> Exercise aim
Please give back only the lines below from the one containing "[520,184,620,204] journalism ->" to the one containing "[64,266,296,279] [64,283,433,300] [64,302,500,319]", each repeated word for word, both ends included.

Items listed in a dataset
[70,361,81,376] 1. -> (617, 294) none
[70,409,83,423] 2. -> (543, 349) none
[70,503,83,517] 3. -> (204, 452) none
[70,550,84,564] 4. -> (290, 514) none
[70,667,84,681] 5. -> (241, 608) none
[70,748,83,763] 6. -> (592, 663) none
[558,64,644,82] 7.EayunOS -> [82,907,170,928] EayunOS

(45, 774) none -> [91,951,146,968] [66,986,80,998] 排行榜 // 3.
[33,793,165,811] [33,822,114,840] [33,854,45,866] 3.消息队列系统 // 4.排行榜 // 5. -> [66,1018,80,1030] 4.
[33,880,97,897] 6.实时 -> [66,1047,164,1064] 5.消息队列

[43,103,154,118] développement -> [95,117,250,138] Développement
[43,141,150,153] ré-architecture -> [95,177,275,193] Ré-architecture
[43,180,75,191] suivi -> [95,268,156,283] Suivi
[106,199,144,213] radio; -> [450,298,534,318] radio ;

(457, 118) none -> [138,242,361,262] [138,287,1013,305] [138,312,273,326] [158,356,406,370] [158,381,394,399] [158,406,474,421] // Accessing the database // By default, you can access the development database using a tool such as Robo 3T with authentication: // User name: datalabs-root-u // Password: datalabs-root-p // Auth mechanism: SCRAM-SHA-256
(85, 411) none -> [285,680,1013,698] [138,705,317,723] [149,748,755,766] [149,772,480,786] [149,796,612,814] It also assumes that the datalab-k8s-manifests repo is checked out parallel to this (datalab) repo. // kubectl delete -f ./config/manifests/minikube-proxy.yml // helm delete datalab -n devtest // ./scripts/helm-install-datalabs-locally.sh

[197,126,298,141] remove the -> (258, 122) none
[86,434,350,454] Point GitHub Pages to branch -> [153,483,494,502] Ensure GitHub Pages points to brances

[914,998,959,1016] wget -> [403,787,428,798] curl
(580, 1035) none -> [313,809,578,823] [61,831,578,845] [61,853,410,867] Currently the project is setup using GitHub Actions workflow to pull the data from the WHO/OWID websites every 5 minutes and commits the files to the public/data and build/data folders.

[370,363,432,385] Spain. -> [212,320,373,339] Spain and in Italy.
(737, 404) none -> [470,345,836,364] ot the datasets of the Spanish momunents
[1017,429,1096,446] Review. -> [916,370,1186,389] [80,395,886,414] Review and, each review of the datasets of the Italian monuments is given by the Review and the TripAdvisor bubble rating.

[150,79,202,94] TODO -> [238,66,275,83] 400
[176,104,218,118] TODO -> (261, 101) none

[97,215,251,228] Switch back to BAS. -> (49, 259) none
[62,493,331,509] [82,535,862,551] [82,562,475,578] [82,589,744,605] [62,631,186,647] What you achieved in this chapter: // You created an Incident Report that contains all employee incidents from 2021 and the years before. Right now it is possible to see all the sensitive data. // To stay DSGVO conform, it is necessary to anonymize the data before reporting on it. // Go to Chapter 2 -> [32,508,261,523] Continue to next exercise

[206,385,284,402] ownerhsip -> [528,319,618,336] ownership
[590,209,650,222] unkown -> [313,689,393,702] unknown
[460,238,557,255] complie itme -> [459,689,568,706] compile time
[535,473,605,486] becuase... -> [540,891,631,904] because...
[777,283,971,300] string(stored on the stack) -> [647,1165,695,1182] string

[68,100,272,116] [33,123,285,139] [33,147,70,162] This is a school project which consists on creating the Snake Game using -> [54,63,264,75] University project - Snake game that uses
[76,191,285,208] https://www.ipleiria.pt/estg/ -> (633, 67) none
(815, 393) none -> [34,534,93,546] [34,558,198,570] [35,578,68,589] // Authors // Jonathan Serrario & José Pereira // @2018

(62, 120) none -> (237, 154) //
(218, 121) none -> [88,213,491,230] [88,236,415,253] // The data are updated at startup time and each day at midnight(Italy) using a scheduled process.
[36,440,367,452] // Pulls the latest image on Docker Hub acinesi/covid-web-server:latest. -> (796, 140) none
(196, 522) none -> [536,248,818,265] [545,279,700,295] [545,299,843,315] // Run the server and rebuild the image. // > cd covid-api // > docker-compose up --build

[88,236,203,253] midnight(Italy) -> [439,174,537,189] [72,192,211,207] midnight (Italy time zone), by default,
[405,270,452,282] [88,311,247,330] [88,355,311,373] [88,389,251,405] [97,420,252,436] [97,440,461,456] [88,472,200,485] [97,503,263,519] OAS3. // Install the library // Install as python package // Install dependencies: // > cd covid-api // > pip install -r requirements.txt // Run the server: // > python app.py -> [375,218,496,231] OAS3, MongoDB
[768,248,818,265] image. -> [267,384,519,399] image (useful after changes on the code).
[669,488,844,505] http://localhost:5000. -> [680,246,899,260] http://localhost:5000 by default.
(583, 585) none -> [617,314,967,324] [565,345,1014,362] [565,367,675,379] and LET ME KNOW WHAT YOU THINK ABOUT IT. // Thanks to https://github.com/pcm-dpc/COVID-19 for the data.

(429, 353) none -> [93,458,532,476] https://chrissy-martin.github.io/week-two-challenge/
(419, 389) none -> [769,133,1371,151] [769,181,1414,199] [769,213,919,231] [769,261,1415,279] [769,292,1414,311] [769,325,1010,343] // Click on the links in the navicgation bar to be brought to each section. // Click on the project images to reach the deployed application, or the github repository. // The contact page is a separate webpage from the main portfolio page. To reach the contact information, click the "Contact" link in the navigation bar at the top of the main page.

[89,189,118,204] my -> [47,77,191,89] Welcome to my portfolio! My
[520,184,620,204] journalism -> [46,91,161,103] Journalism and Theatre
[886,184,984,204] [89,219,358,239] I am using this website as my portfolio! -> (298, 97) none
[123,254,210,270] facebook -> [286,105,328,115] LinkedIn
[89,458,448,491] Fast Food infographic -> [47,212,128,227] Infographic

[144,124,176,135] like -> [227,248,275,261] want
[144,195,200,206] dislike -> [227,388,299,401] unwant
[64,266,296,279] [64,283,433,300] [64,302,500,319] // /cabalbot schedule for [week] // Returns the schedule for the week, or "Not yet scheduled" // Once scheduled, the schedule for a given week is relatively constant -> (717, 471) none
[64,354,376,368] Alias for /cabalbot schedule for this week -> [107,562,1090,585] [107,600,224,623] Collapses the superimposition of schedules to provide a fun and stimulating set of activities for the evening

> Reply
[520,184,620,204] journalism -> [46,91,161,103] Journalism and Theatre
[886,184,984,204] [89,219,358,239] I am using this website as my portfolio! -> (298, 97) none
[123,254,210,270] facebook -> [286,105,328,115] LinkedIn
[89,458,448,491] Fast Food infographic -> [47,212,128,227] Infographic

[144,124,176,135] like -> [227,248,275,261] want
[144,195,200,206] dislike -> [227,388,299,401] unwant
[64,266,296,279] [64,283,433,300] [64,302,500,319] // /cabalbot schedule for [week] // Returns the schedule for the week, or "Not yet scheduled" // Once scheduled, the schedule for a given week is relatively constant -> (717, 471) none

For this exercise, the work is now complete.